Previously the notorious Apartheid Group Areas Act had decreed the historic Kuruman Mission site to be in a whites only area. This effectively divided the people from their church, with the latter falling into disuse. Butler's predecessor, the Revd Humphrey Thompson, ran the mission for fifty years (as had Moffat) – and did what he could to maintain mission activities during these troubled times.

Upon Butler's appointment and through the 1980s the Moffat Mission was transformed into being, as he put it, "a focus for new hope in a disturbing age." One priority was to restore and conserve the buildings and their setting, promoting tourism to help generate an income and awareness about the work of the Mission. He developed a retreat and the Maphakela conference centre, cultivating a Moffat Mission Community which included a network of helpers from near and far. Fr Butler, who wore a beard "every bit as dramatic as Moffat's," as was often said, wrote and published extensively on the mission and its history. He also amassed a collection of memorabilia, artefacts, paintings, photographs, documents and books associated with the history of the Mission, and he was responsible for developing a museum within the 4 hectare precinct.

A crowning achievement in 1996 was the return of Moffat's printing press, from the Africana Library in Kimberley, for which he had campaigned tirelessly since taking up Directorship of the Mission.

In 1994, in South Africa's first democratic elections, Butler was asked to be an Electoral Officer for the Northern Cape. He had always been interested in politics and this was, as his wife has put it, "the cherry on the cake."

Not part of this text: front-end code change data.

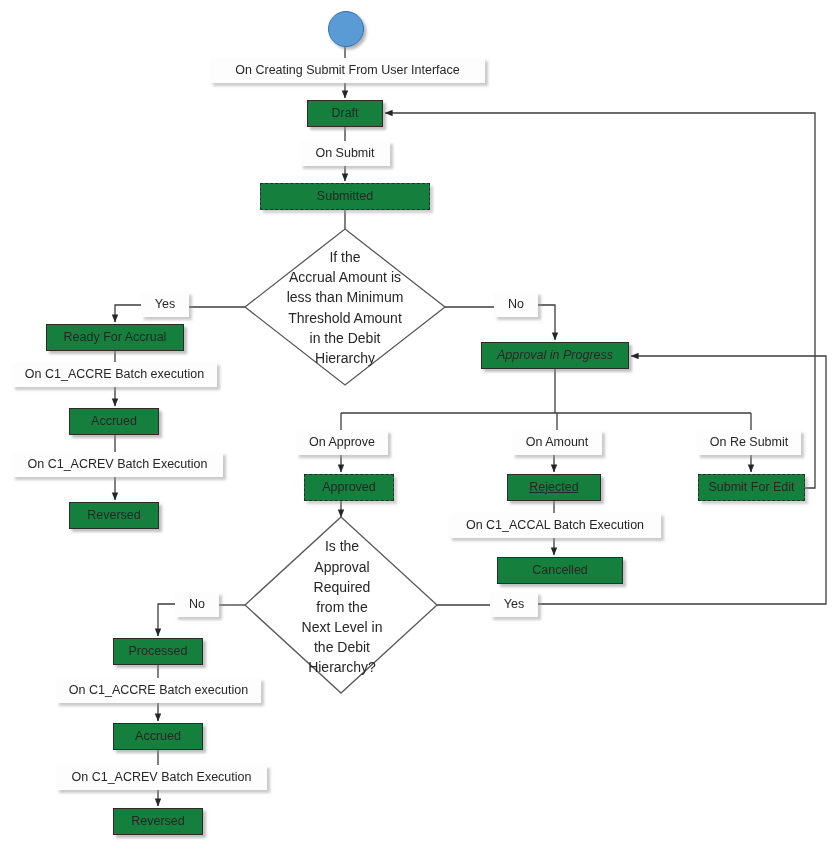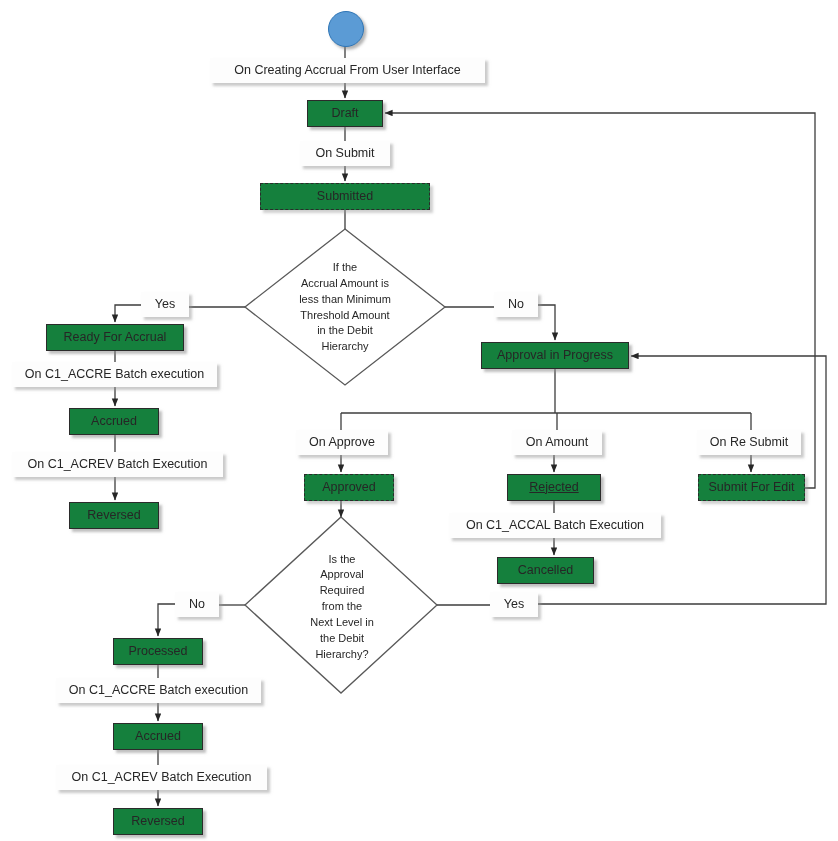"On Creating Accrual From User" div.node { text: Accrual -> Submit }
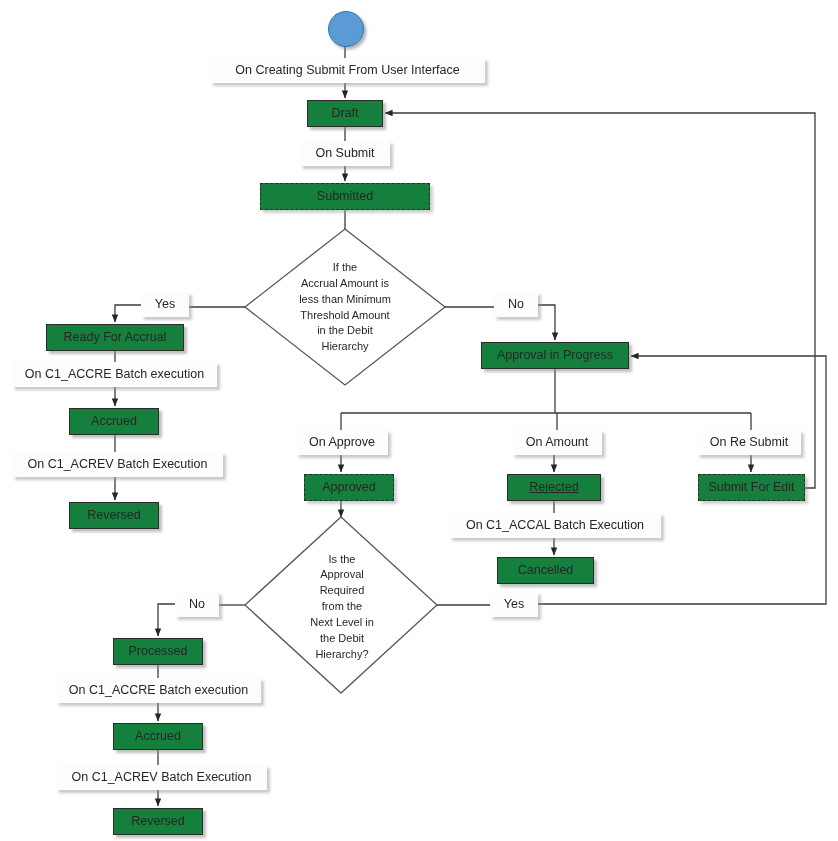"If the" .decision-label { font-size: 11px -> 14px }
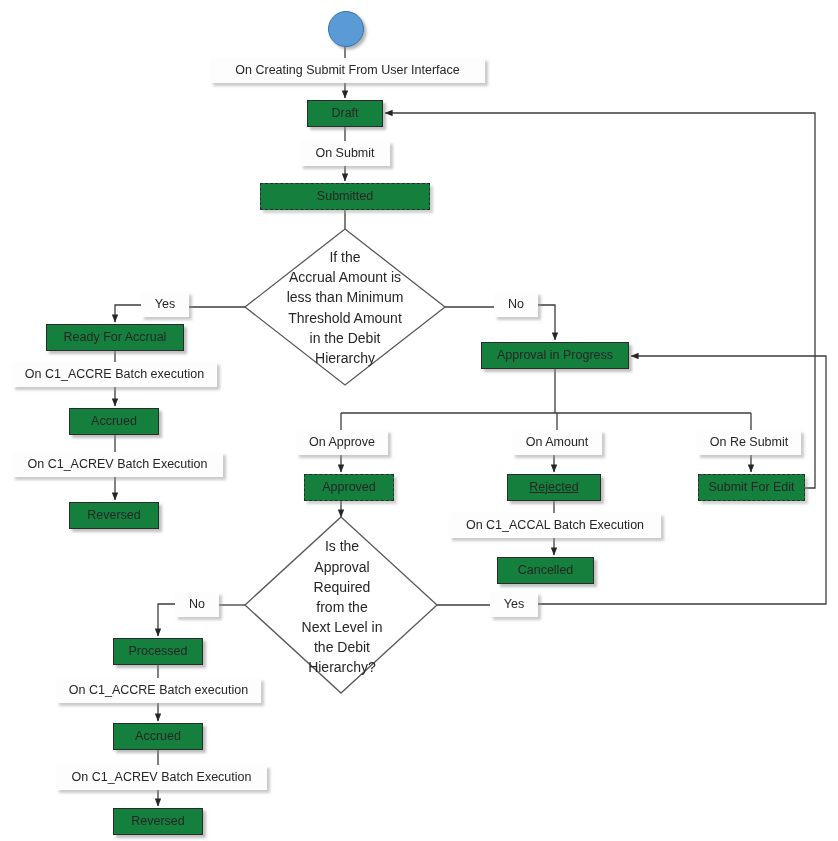"Approval in Progress" div.node { font-style: none -> italic }
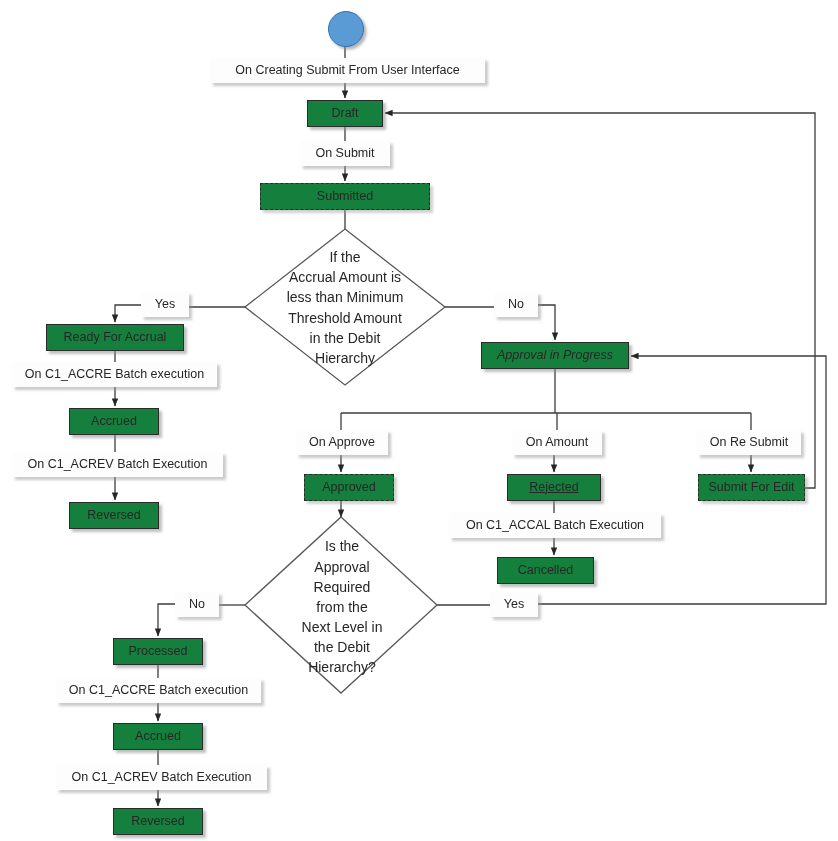"Cancelled" div.node { width: 97px -> 126px }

==Retirement at Wimborne==

Fr Butler was made a Canon of Kimberley Cathedral before he and his wife Hilda retired to Wimborne in the south of England in 1995. There he became part of the Minster staff, where he was also an enthusiastic bellringer, practising a skill he had learned in his youth. He was a member of the Ancient Society of College Youths, the premier change ringing society in the City of London, to which he was elected in 1947. Amongst his other accomplishments were sign-writing and book-binding.